As a large part of the work was unskilled, requiring brute strength to fetch and carry goods, it was open to anyone seeking employment. Sometimes people worked in the docks for a short period at particular times of the year or if their own trade was in depression.
Mayhew's Wapping visit
|Old dock hands. © NMM|
Henry Mayhew visited the London Docks at Wapping in 1849 and described the variety of men seeking work there:
‘He who wishes to behold one of the most extraordinary and least known scenes of this metropolis should wend his way to the London Dock gates at half-past seven in the morning. There he will see congregated within the principal entrance masses of men of all grades, looks, and kinds.'
'There are decayed and bankrupt master butchers, master bakers, publicans, grocers, old sailors, Polish refugees, broken-down gentlemen, discharged lawyers' clerks, suspended Government clerks, pensioners, servants, thieves - indeed, everyone who wants a loaf and is willing to work for it. The London Dock is one of the few places in the metropolis where men can get employment without either character or recommendation’.
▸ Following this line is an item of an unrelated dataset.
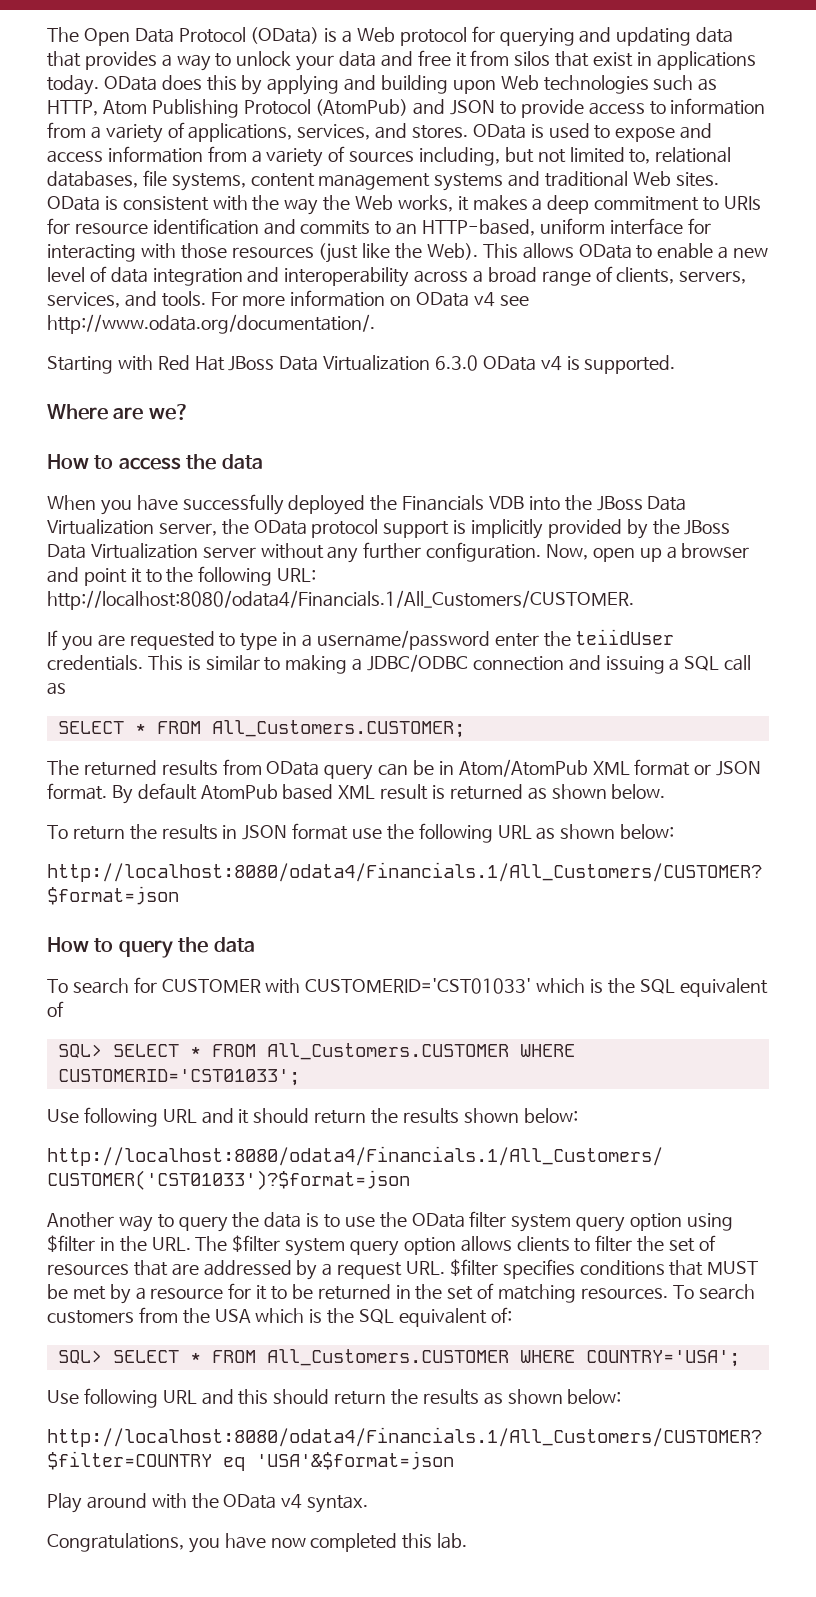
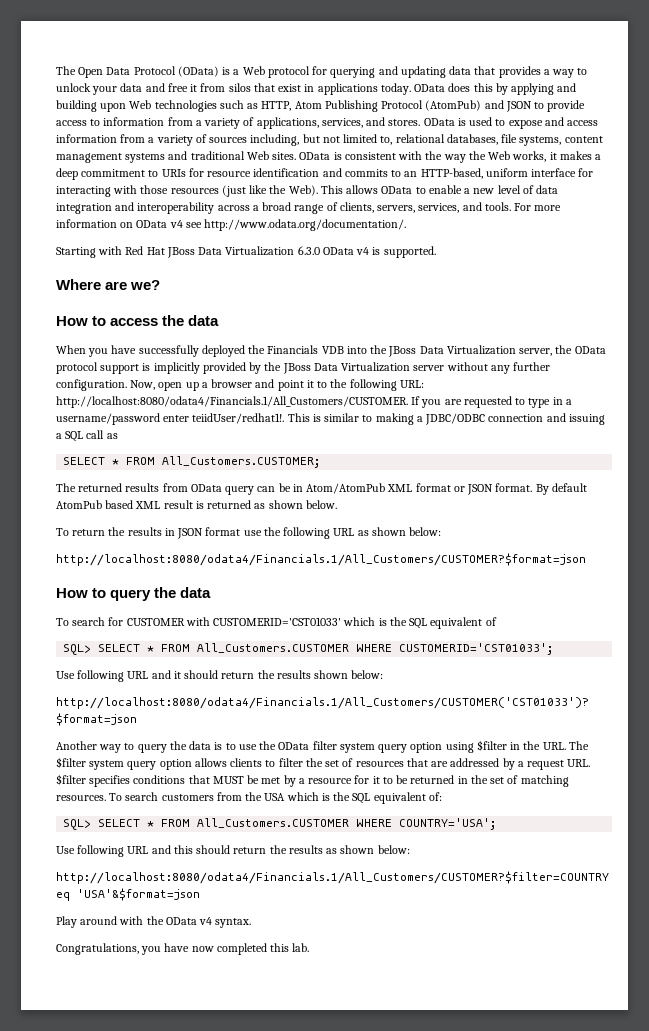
- Now, open up a browser and point it to the following URL: http://localhost:8080/odata4/Financials.1/All_Customers/CUSTOMER.
- If you are requested to type in a username/password enter the teiidUser credentials.
+ Now, open up a browser and point it to the following URL: http://localhost:8080/odata4/Financials.1/All_Customers/CUSTOMER. If you are requested to type in a username/password enter teiidUser/redhat1!.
|Unemployed men gather outside the West India Docks. © NMM|
Henry Mayhew, ‘Labour and the Poor’ in the Morning Chronicle, October 1849.
A close-knit community
Dockers often formed themselves into gangs for loading and unloading ships. Gangs varied in size according to the job, but usually they were made up of 11 to 13 men. Where possible they tried to keep these gangs together on a regular basis as their safety often depended on other members of the gang, especially when handling cargoes in confined spaces or in difficult conditions.
|Dock gang at the King George V Dock, c. 1957. © NMM|
People preferred to work with members of their family or with friends that they could trust. This created a close-knit community of workers with strong bonds of loyalty and solidarity. There were many well-established families in the docks. Usually, the oldest member would be in charge of the gang.
|Discharging frozen mutton and lamb from Australia on the Clan Macdougall. © NMM|
Until the 1970s most cargo in London was ‘break bulk’, carried in small units such as sacks, barrels or pallets (a portable wooden platform used for storing or moving cargo).
|Pallets of oranges from the Strathbrora (1967) at King George V Dock. © NMM|
Most ships spent half of their life being loaded and unloaded in ports. Large numbers of dockers were needed to work at dockside or to operate cranes. Each docker had a hook that he used to pick up items, while the cargo was hung under the crane by means of hooks, slings or nets.
|London docker's case hook. © NMM|
Once a cargo had been unloaded from a ship and placed onto the quayside it would be moved to a warehouse by relatively unskilled dock labourers. However, the actual process of loading and unloading cargo from ship to shore was carried out by gangs, with one or two men to each hatch. A hatch gang would be divided into hold men and deck men.
|Frozen meat from New Zealand being discharged at the Royal Albert Dock, 1949. © NMM|
The gang system
Although many dock labourers were employed directly by the dock and shipping companies much of the work of the gangs was organized through contractors. These were often men who had been foremen in the docks for many years. They would arrange for a ship to be unloaded at a fixed price per ton.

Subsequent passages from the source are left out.